Alabama mothers who get a divorce are still more likely to be awarded more time with their children than fathers are, but courts generally assume parents will share legal custody. Legal custody allows the parent to make decisions about a child's medical care, religion, education and other important issues.
Some parents share physical custody, but the child does not spend equal time at each parent's home. This may be too difficult for manage for working parents and a child who is in school. However, a Wisconsin study found that the incidence of parents in the state who had shared equal physical custody rose from 5 percent in 1980 to 27 percent in 2018.

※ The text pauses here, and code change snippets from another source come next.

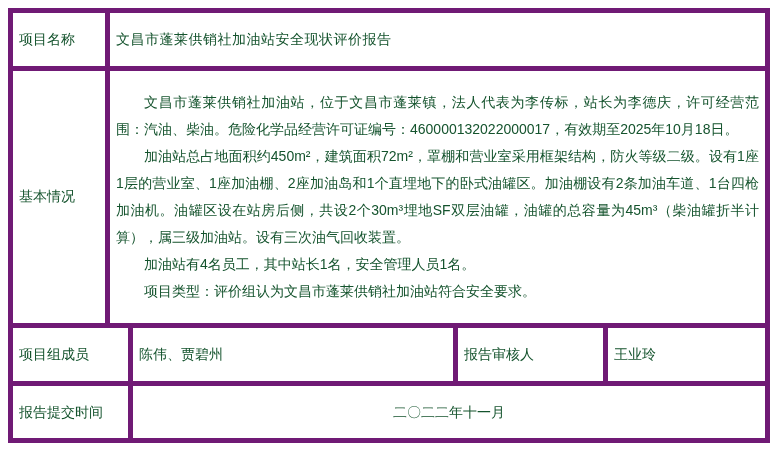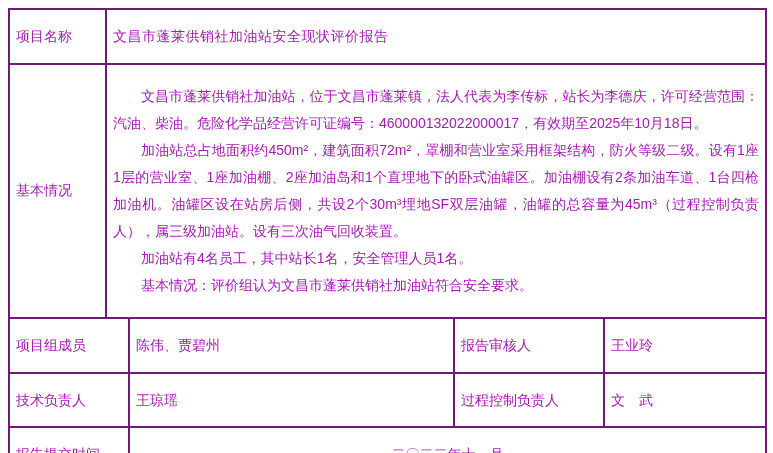--- a/index.html
+++ b/index.html
@@ -19,22 +19,22 @@
   table.report {
     position: absolute;
     left: 8px;
     top: 8px;
     width: 757px;
     border-collapse: collapse;
     table-layout: fixed;
     border: 2px solid #000000;
   }
   table.report td {
-    border: 2px solid #701a75;
-    color: #a21caf;
+    border: 5px solid #701a75;
+    color: #14532d;
     font-size: 14px;
     line-height: 1.2;
     padding: 18px 6px;
     vertical-align: middle;
     overflow: hidden;
   }
   td.lbl { padding: 2px 4px; }
   tr.h-sm { height: 26px; }
   tr.h-big { height: 225px; }
   td.title-cell { letter-spacing: 0.5px; }
@@ -69,40 +69,34 @@
         <tr class="h-sm">
       <td class="lbl">项目名称</td>
       <td colspan="5" class="title-cell">文昌市蓬莱供销社加油站安全现状评价报告</td>
     </tr>
 
 
     <tr class="h-big">
       <td class="lbl">基本情况</td>
       <td colspan="5" class="basic-info-cell">
         <p>文昌市蓬莱供销社加油站，位于文昌市蓬莱镇，法人代表为李传标，站长为李德庆，许可经营范围：汽油、柴油。危险化学品经营许可证编号：460000132022000017，有效期至2025年10月18日。</p>
-        <p>加油站总占地面积约450m²，建筑面积72m²，罩棚和营业室采用框架结构，防火等级二级。设有1座1层的营业室、1座加油棚、2座加油岛和1个直埋地下的卧式油罐区。加油棚设有2条加油车道、1台四枪加油机。油罐区设在站房后侧，共设2个30m³埋地SF双层油罐，油罐的总容量为45m³（过程控制负责人），属三级加油站。设有三次油气回收装置。</p>
+        <p>加油站总占地面积约450m²，建筑面积72m²，罩棚和营业室采用框架结构，防火等级二级。设有1座1层的营业室、1座加油棚、2座加油岛和1个直埋地下的卧式油罐区。加油棚设有2条加油车道、1台四枪加油机。油罐区设在站房后侧，共设2个30m³埋地SF双层油罐，油罐的总容量为45m³（柴油罐折半计算），属三级加油站。设有三次油气回收装置。</p>
         <p>加油站有4名员工，其中站长1名，安全管理人员1名。</p>
-        <p>基本情况：评价组认为文昌市蓬莱供销社加油站符合安全要求。</p>
+        <p>项目类型：评价组认为文昌市蓬莱供销社加油站符合安全要求。</p>
       </td>
     </tr>
 
 
     <tr class="h-sm">
       <td colspan="2" class="lbl">项目组成员</td>
       <td colspan="2">陈伟、贾碧州</td>
       <td class="lbl">报告审核人</td>
       <td>王业玲</td>
     </tr>
 
-    <tr class="h-sm">
-      <td colspan="2" class="lbl">技术负责人</td>
-      <td colspan="2">王琼瑶</td>
-      <td class="lbl">过程控制负责人</td>
-      <td>文　武</td>
-    </tr>
 
 
 
     <tr class="h-sm">
       <td colspan="2" class="lbl">报告提交时间</td>
       <td colspan="4" class="center-val">二〇二二年十一月</td>
     </tr>
   </tbody>
     </table>
 </div>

When the divorce rate began to rise in the 1960s and the 1970s, ending a marriage became less difficult from a legal standpoint although it was still assumed that children were usually best off with their mothers. That has shifted as more women have begun to work outside the home and more fathers have taken an active role in their children's lives. There is also a rise in children being born outside of wedlock, and unmarried fathers who do seek custody are more likely to be successful than in the past.
One advantage of negotiating an agreement for child custody and visitation is that it gives parents more flexibility to make the arrangement that works best for their family. While a judge will create a schedule using the best interests of the child as the criteria, parents may have little control over the outcome in this situation. Once agreed upon, a schedule negotiated outside of court can then be made legally binding to protect both the parents and the child.